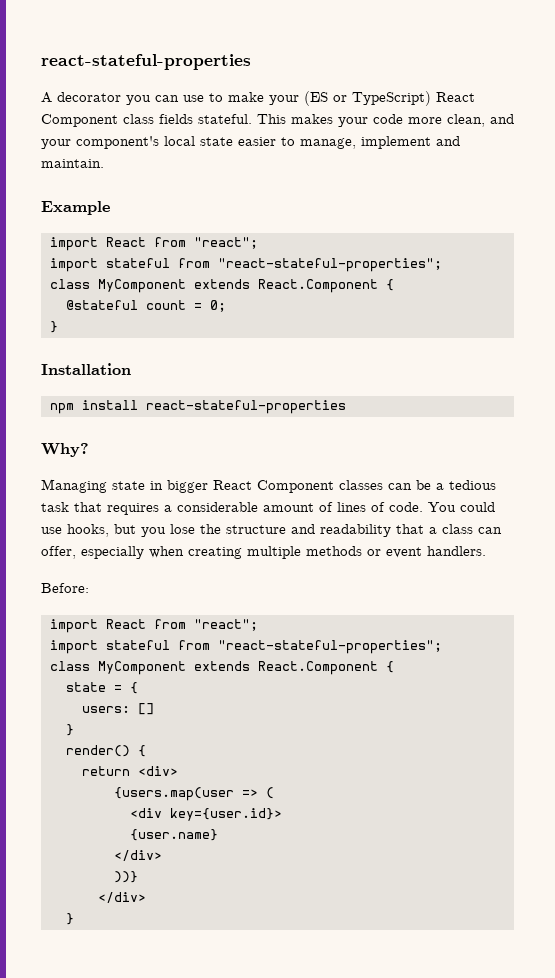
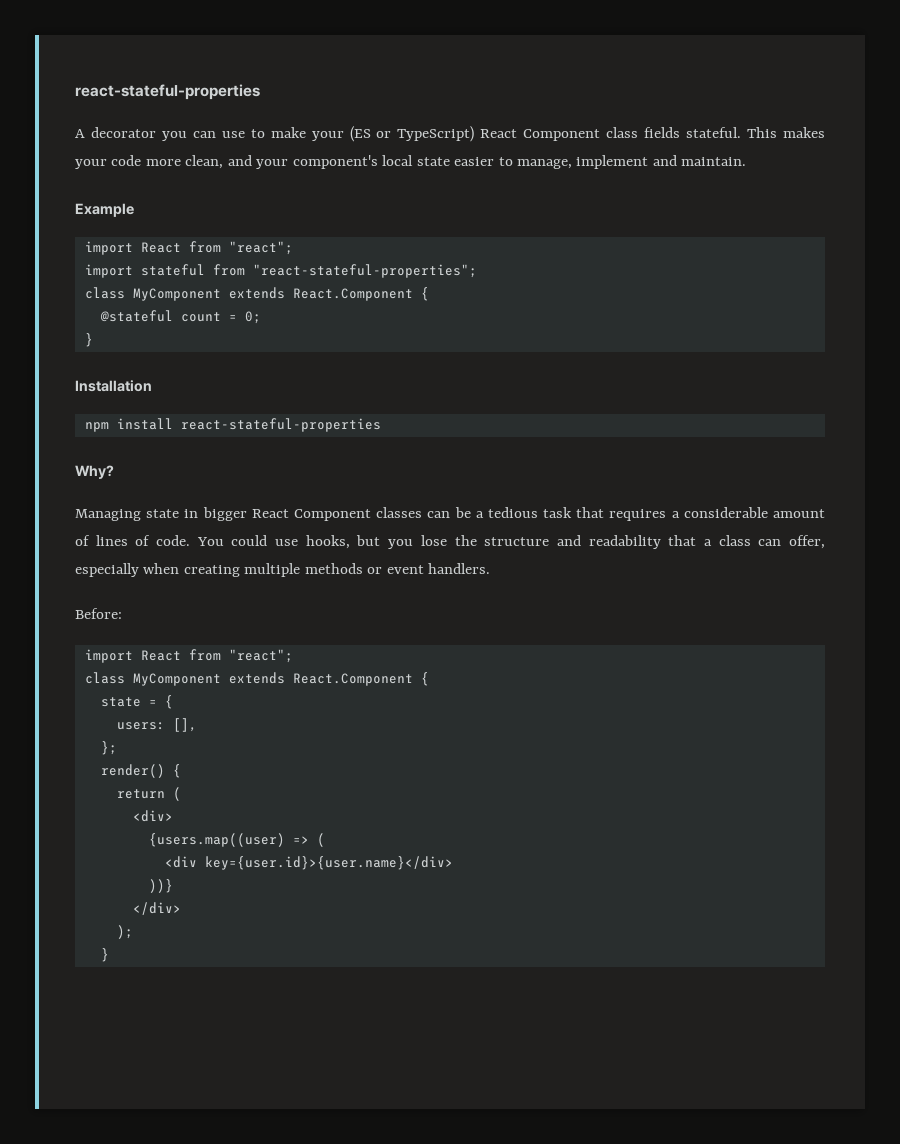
[49,640,442,654] // import stateful from "react-stateful-properties"; -> (293, 656) none
[137,703,154,715] [65,724,74,736] [] // } -> [172,718,197,732] [100,741,117,755] [], // };
(130, 771) none -> [172,787,181,801] ( //
[113,787,234,801] {users.map(user -> [148,833,285,847] {users.map((user)
[169,808,282,821] [129,829,218,841] [113,850,162,861] key={user.id}> // {user.name} // </div> -> [204,856,453,870] key={user.id}>{user.name}</div>
(146, 897) none -> [116,925,133,939] // );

* * *

All lines above in which the word "user" occurs should be identified and copied.

[113,787,234,801] {users.map(user -> [148,833,285,847] {users.map((user)
[169,808,282,821] [129,829,218,841] [113,850,162,861] key={user.id}> // {user.name} // </div> -> [204,856,453,870] key={user.id}>{user.name}</div>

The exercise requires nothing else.